La norme permet également des contrats sans limite de surface ni de durée, renouvelables pour la même période.
«La remise de terres à titre d'usufruit sans limite, en fonction de ce que la personne qui fait la demande est capable de prouver avec le projet qu'elle présente pour solliciter la terre», a expliqué González Morera.
Le fonctionnaire a également souligné la nécessité que les mesures parviennent aux producteurs de base : « Il faut continuer à former jusqu'au dernier producteur car ces transformations touchent les producteurs. Si cela n'atteint pas les producteurs, qui sont le maillon fondamental de cette tâche, les producteurs agricoles. »
La veille est entrée en vigueur la Gazette Officielle n° 75, qui contient 19 normes du secteur agricole, y compris le Décret 161/2026 sur la commercialisation des produits agricoles et forestiers.
En matière de commerce intérieur, la ministre Betsy Díaz Velázquez a présenté une nouvelle politique qui unifie en une seule disposition juridique toutes les modalités de vente existantes dans le pays.

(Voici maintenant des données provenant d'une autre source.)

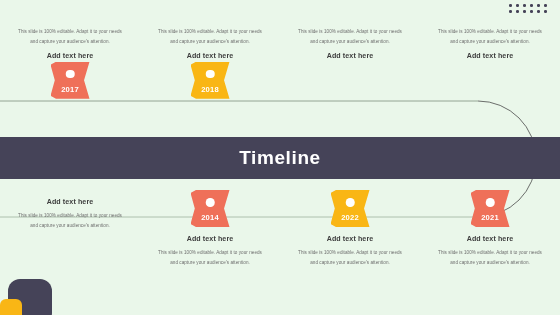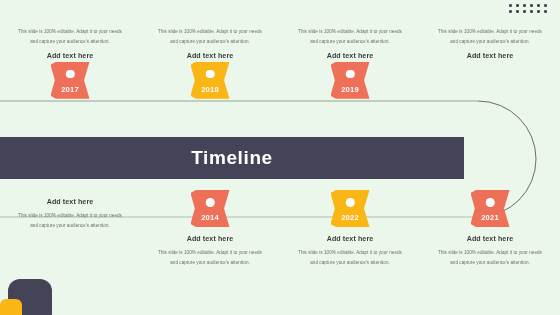--- a/index.html
+++ b/index.html
@@ -217,11 +217,6 @@
       <div class="col">
         <div class="body-text">This slide is 100% editable. Adapt it to your needs and capture your audience's attention.</div>
         <div class="add-text">Add text here</div>
-        <div class="marker">
-          <div class="shape" style="background: rgb(239, 112, 89);"></div>
-          <div class="dot"></div>
-          <div class="year">2019</div>
-        </div>
       </div>
       <div class="col">
         <div class="body-text">This slide is 100% editable. Adapt it to your needs and capture your audience's attention.</div>

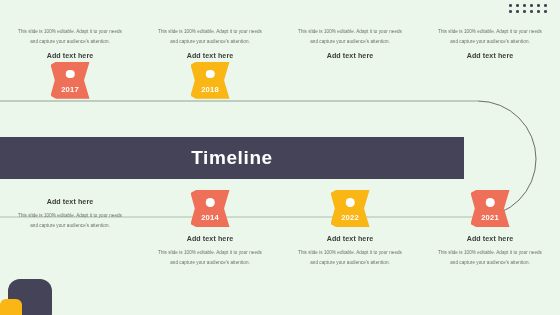--- a/index.html
+++ b/index.html
@@ -74,7 +74,7 @@
     position: absolute;
     left: 0;
     top: 137px;
-    width: 464px;
+    width: 560px;
     height: 42px;
     background: #454358;
     z-index: 6;

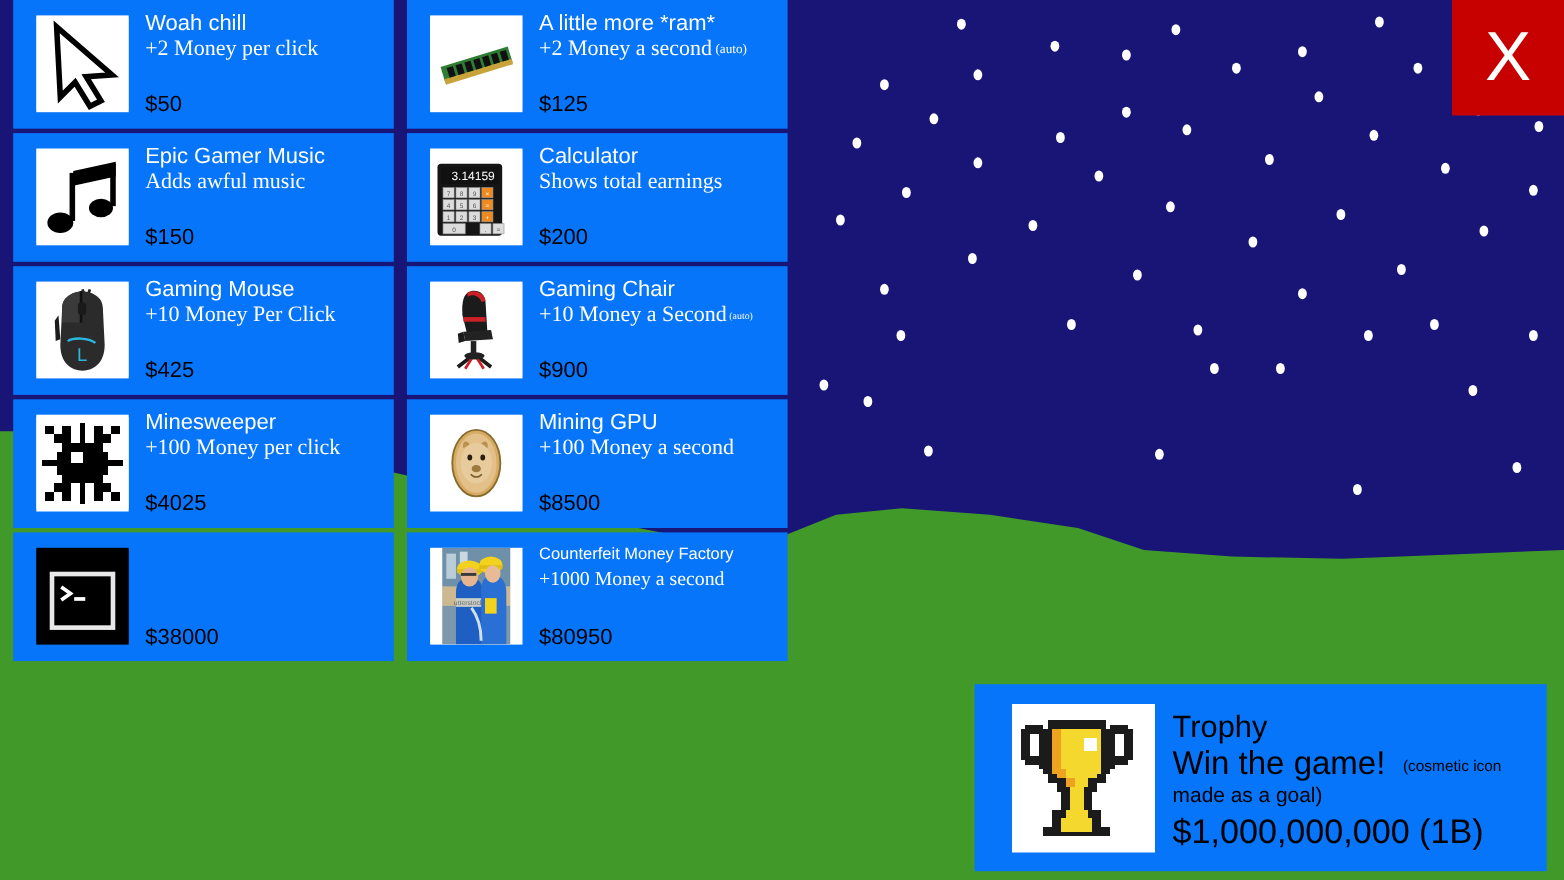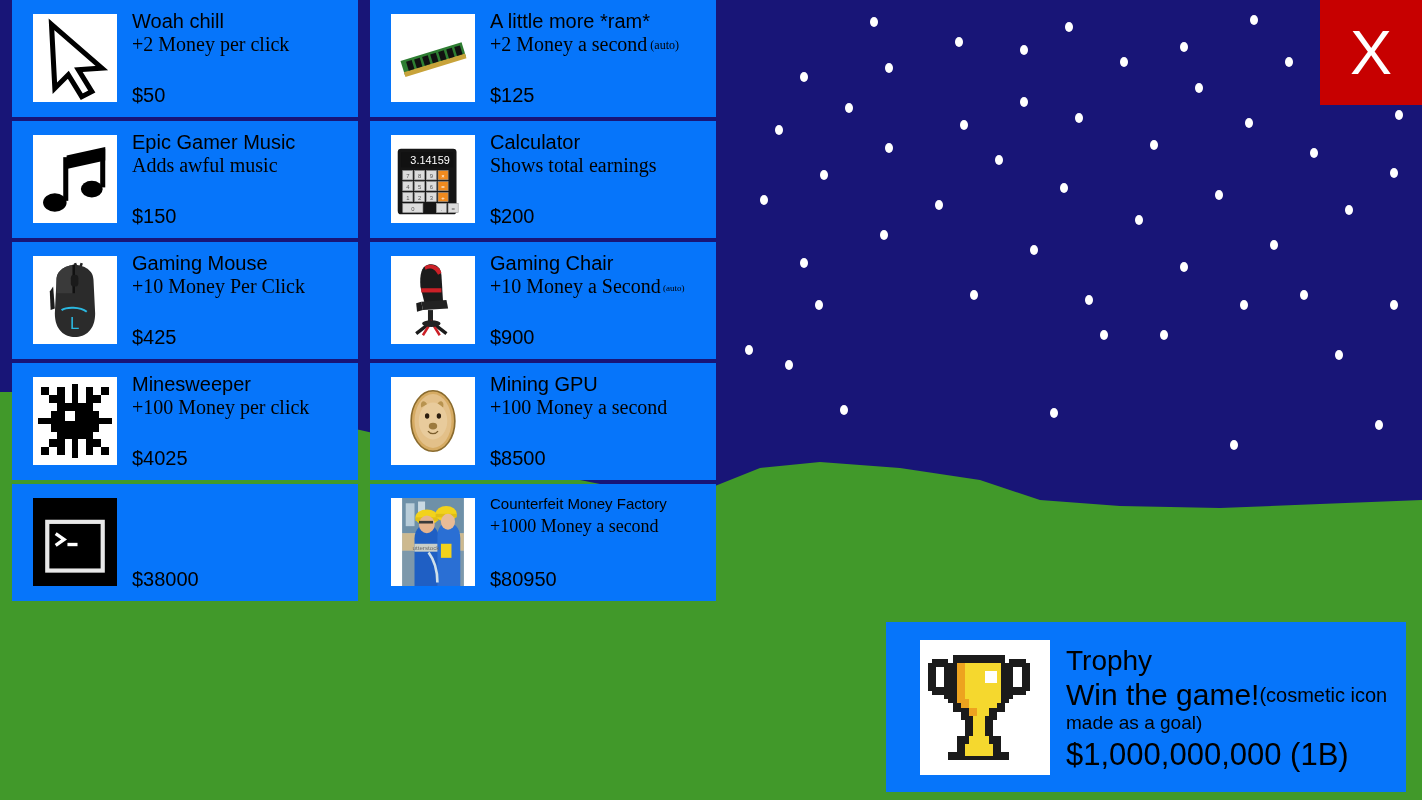--- a/index.html
+++ b/index.html
@@ -35,7 +35,7 @@
   .icon-tile.dark{background:#000;}
   .icon-tile svg{display:block;width:100%;height:100%;}
 
-  .card-text{position:absolute;left:120px;top:10px;right:6px;color:#000000;}
+  .card-text{position:absolute;left:120px;top:10px;right:6px;color:#ffffff;}
   .card .title{font-size:20px;line-height:22px;letter-spacing:0;white-space:nowrap;}
   .card .title.sm{font-size:15px;line-height:20px;}
   .card .desc{font-size:20px;line-height:24px;white-space:nowrap;font-family:Liberation Serif, serif;}

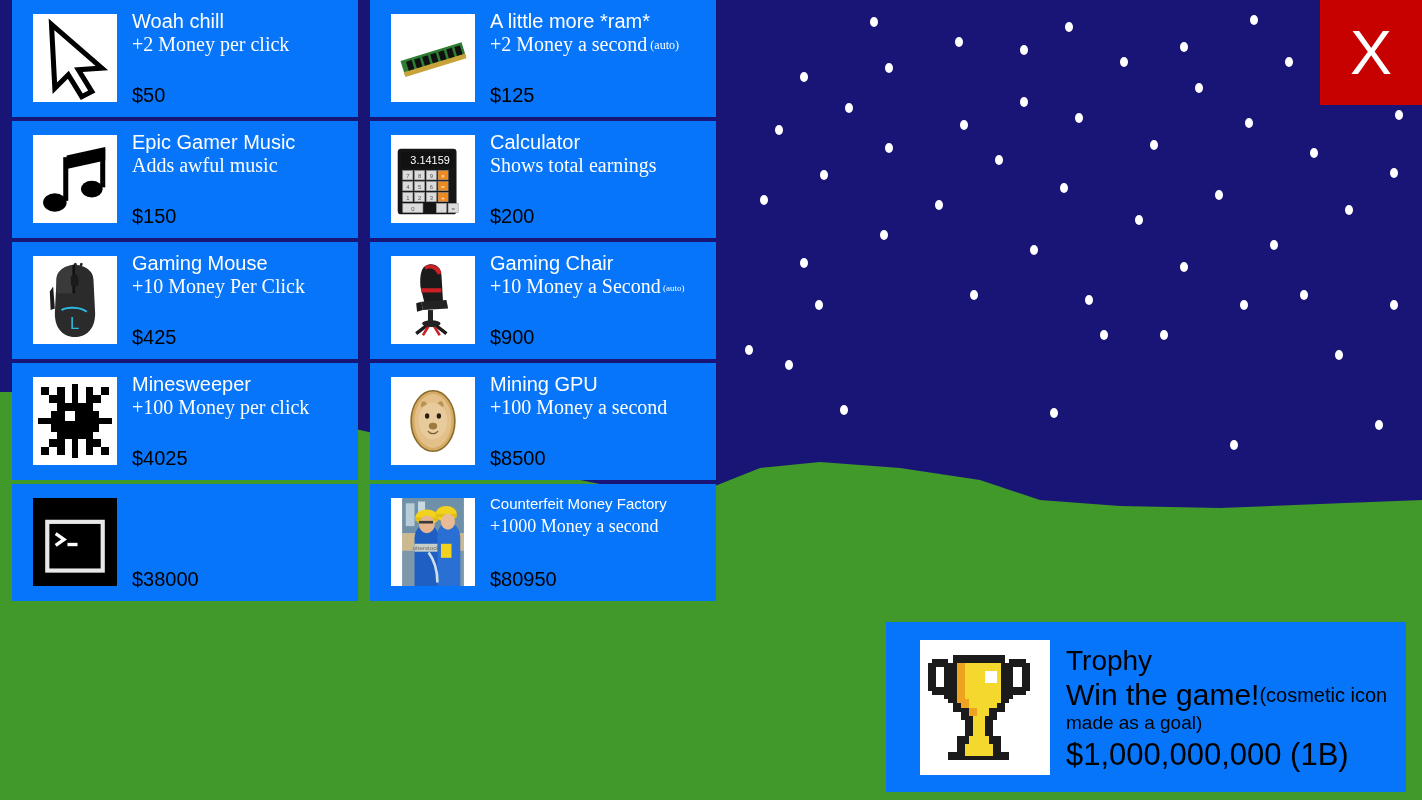--- a/index.html
+++ b/index.html
@@ -52,7 +52,7 @@
   #trophy .tx{position:absolute;left:180px;top:22px;right:8px;color:#000;}
   #trophy .t-title{font-size:28px;line-height:34px;}
   #trophy .t-line{font-size:30px;line-height:34px;}
-  #trophy .t-line .paren{font-size:20px;vertical-align:3px;}
+  #trophy .t-line .paren{font-size:14px;vertical-align:3px;margin-left:16px;}
   #trophy .t-sub{font-size:19px;line-height:21px;}
   #trophy .t-price{font-size:31px;line-height:40px;margin-top:2px;}
 </style>

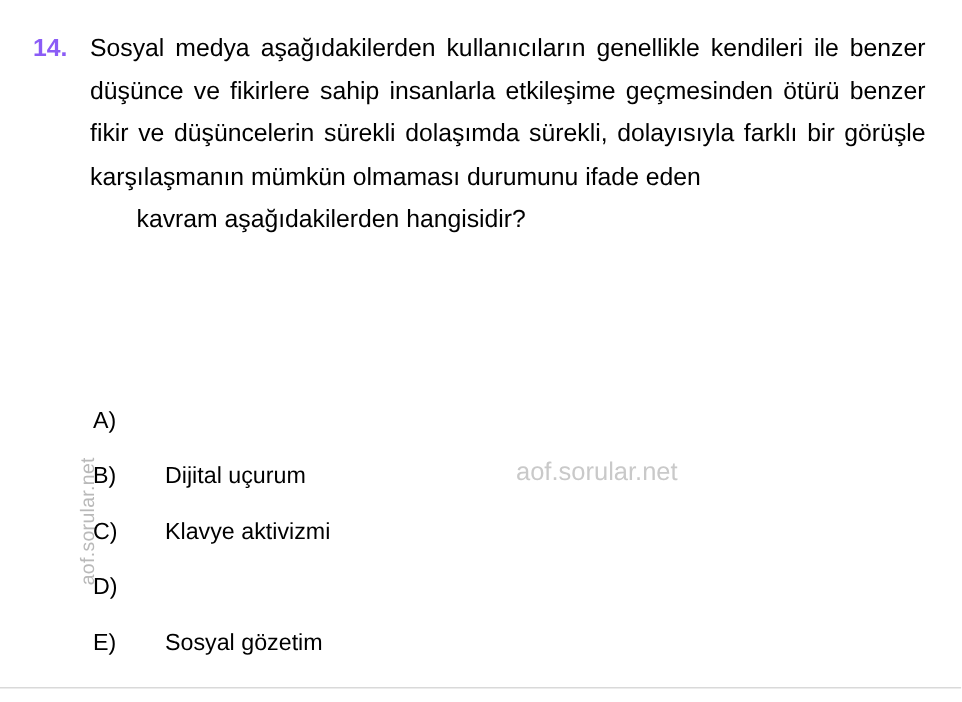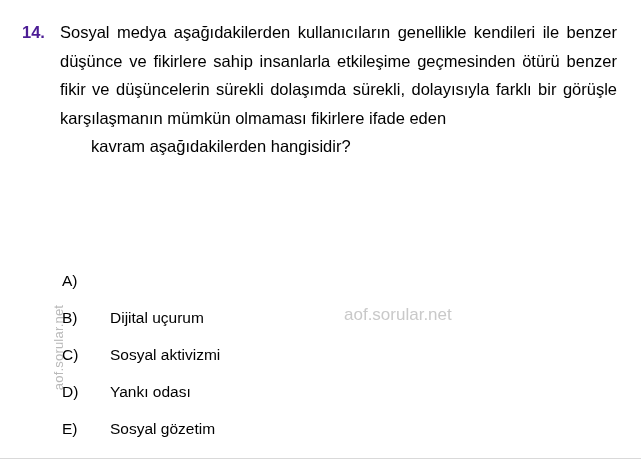--- a/index.html
+++ b/index.html
@@ -55,7 +55,7 @@
     width: 38px;
     font-size: 16.5px;
     font-weight: bold;
-    color: #4c1d95;
+    color: #8b5cf6;
     line-height: 28.5px;
     text-align: left;
   }

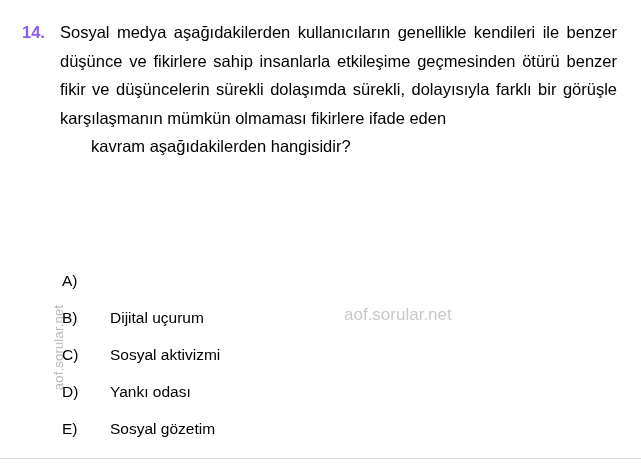--- a/index.html
+++ b/index.html
@@ -120,7 +120,7 @@
       <span>geçmesinden ötürü benzer fikir ve</span>
       <span>düşüncelerin sürekli dolaşımda sürekli,</span>
       <span>dolayısıyla farklı bir görüşle karşılaşmanın</span>
-      <span>mümkün olmaması fikirlere ifade eden</span>
+      <span>mümkün olmaması durumunu ifade eden</span>
       <span class="lastline">kavram aşağıdakilerden hangisidir?</span>
     </div>
   </div>

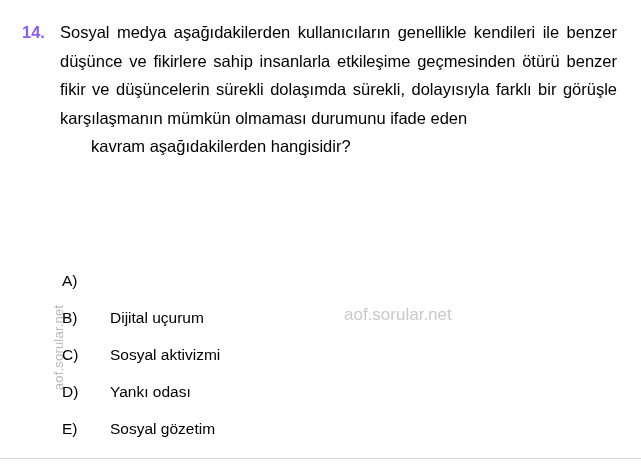--- a/index.html
+++ b/index.html
@@ -135,7 +135,7 @@
     </div>
     <div class="option">
       <span class="opt-letter">C)</span>
-      <span class="opt-label">Sosyal aktivizmi</span>
+      <span class="opt-label">Klavye aktivizmi</span>
     </div>
     <div class="option">
       <span class="opt-letter">D)</span>

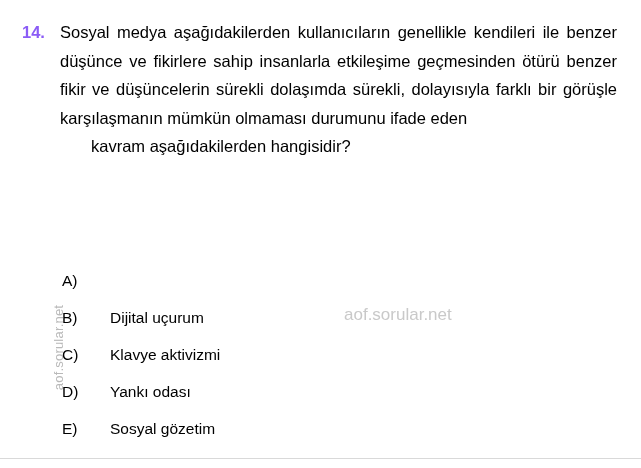--- a/index.html
+++ b/index.html
@@ -139,7 +139,6 @@
     </div>
     <div class="option">
       <span class="opt-letter">D)</span>
-      <span class="opt-label">Yankı odası</span>
     </div>
     <div class="option">
       <span class="opt-letter">E)</span>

«C'est une politique moderne qui, pour une fois, englobe dans une seule disposition juridique tout ce qui concerne le commerce. Elle définit ce qu'est le commerce de gros et de détail», a-t-il déclaré. La norme définit également pour la première fois le commerce électronique comme modalité de vente.
Marrero Cruz a été explicite en disant que l'ouverture aux acteurs privés n'implique pas un retrait de l'État : « Toute la prise de décisions que nous mettons en œuvre à partir des transformations, où il y a une plus grande participation de tous les acteurs non étatiques, appelons-les privés, ne signifie en rien que l'État, le gouvernement, se désengage. Toutes ces mesures qui libèrent, qui élargissent l'activité non étatique, nécessitent une direction. »
La logique sous-jacente est révélatrice : le régime, incapable de garantir l'alimentation de la population après des décennies de contrôle étatique absolu sur la terre, transfère désormais la responsabilité productive à des privés et des coopératives, mais sans céder la propriété de la terre ni le contrôle politique du processus.
La magnitude de la crise qui motive ces mesures est évidente avec les données : un sondage de 2025 a révélé que 33,9% des foyers cubains ont signalé qu'au moins un membre s'est couché sans manger au cours des 30 jours précédents, et que 94,9% des personnes interrogées ont perdu un certain degré d'accès à l'achat de nourriture. Cuba dépend des importations pour entre 70% et 80% des aliments qu'elle consomme.
Au terme du séminaire, le régime a annoncé que 155 des 176 transformations disposent déjà de normes juridiques pour leur mise en œuvre, et que 17 autres doivent être prêtes avant la fin septembre.